= Tim Yohannan =

Popularizer of punk rock (1945–1998)

Tim Yohannan (August 15, 1945 – April 3, 1998), also known as Tim Yo, was the founder of Maximum Rocknroll, a radio show and fanzine documenting punk subculture in San Francisco. He also helped in establishing a number of DIY collectives, such as 924 Gilman Street, Blacklist Mailorder, and the Epicenter Zone record store.

==Biography==
Yohannan was initially a 1960s counterculture-era leftist, before shifting this ideology to the punk scene. Issue 425 of Maximumrocknroll stated, "Tim Yo was a Marxist!"

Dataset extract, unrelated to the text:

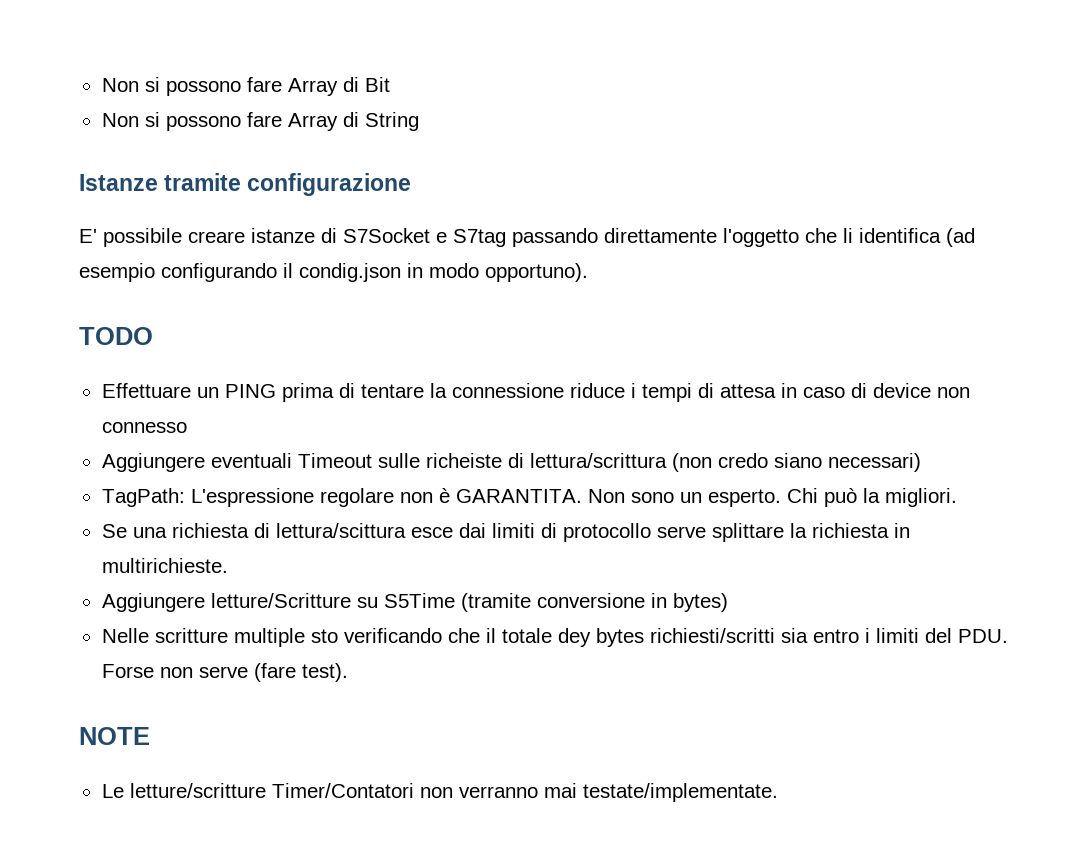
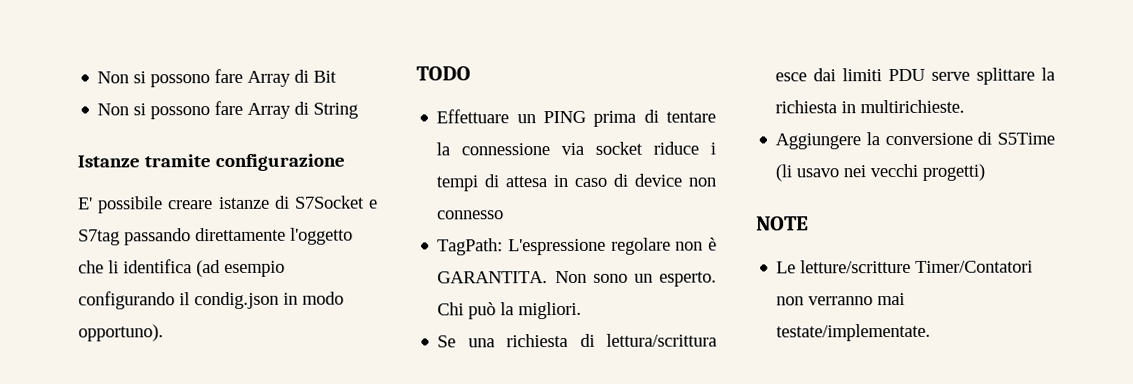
(564, 390) none -> [561,141,644,156] via socket
[101,453,921,472] // Aggiungere eventuali Timeout sulle richeiste di lettura/scrittura (non credo siano necessari) -> (505, 215) none
[275,523,406,538] lettura/scittura -> [606,333,717,347] lettura/scrittura
[540,523,651,542] di protocollo -> [888,68,926,82] PDU
[210,593,728,612] [101,628,1008,647] [101,663,348,682] letture/Scritture su S5Time (tramite conversione in bytes) // Nelle scritture multiple sto verificando che il totale dey bytes richiesti/scritti sia entro i limiti del PDU. Forse non serve (fare test). -> [866,131,1055,146] [775,163,986,182] la conversione di S5Time (li usavo nei vecchi progetti)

As a self-appointed "punks' herdsman", Yohannan had a reputation as being notoriously difficult.

Yohannan died at 52 on April 3, 1998, from complications from lymphatic cancer.

The band Green Day recorded the song "Platypus (I Hate You)" on their 1997 album Nimrod. The song does not directly mention Yohannan. However, frontman Billie Joe Armstrong tweeted on February 17, 2011 (and deleted the tweet a few hours later), "Platypus was written for Tim Yohanon. And I pray to god I misspelled his name. Rest in shit you fucking cunt". It is also widely believed that songs "86" and "Ha Ha You're Dead" (from Insomniac and Shenanigans respectively) are about him, although nothing is confirmed.

The NOFX song "I'm Telling Tim" from their 1997 album So Long and Thanks for All the Shoes was also about Yohannan.